Transcribe the rest of the listing below, starting with the line that contains "subtotal: 4006.00 -> 4748.00" and ending with the last line, exactly as written.

##### Dataset entries #####

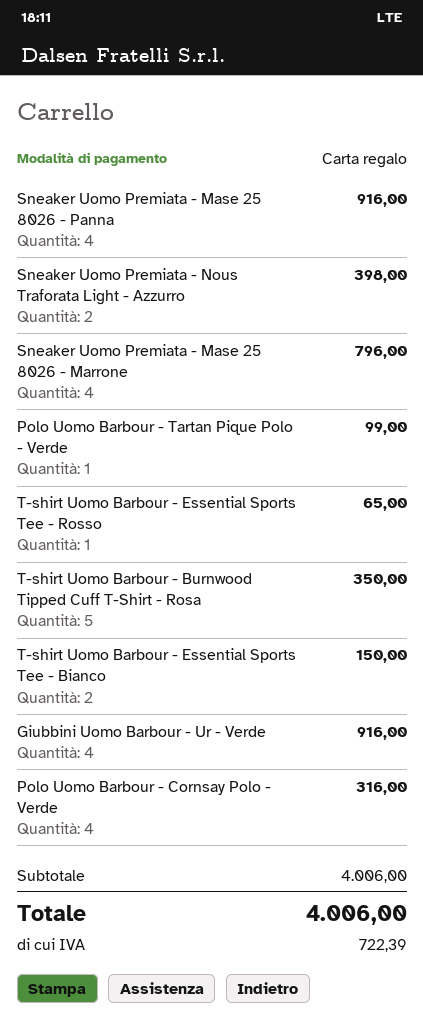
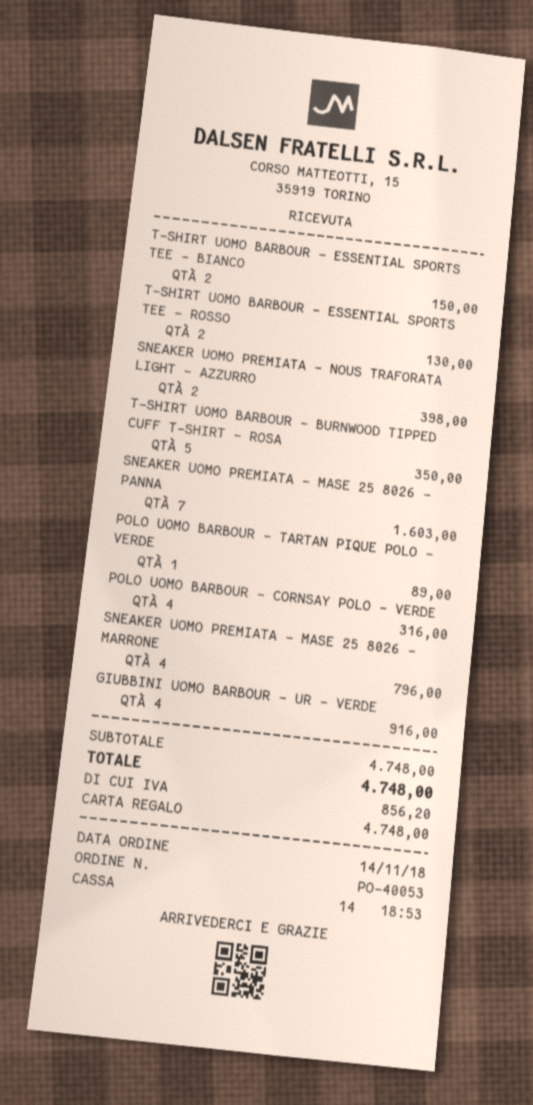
Sneaker Uomo Premiata - Mase 25 8026 - Panna: 4 for 916.00 -> 7 for 1603.00
Polo Uomo Barbour - Tartan Pique Polo - Verde: 1 for 99.00 -> 1 for 89.00
T-shirt Uomo Barbour - Essential Sports Tee - Rosso: 1 for 65.00 -> 2 for 130.00
subtotal: 4006.00 -> 4748.00
tax: 722.39 -> 856.20
total: 4006.00 -> 4748.00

#####

◆ **Written solution**
subtotal: 4006.00 -> 4748.00
tax: 722.39 -> 856.20
total: 4006.00 -> 4748.00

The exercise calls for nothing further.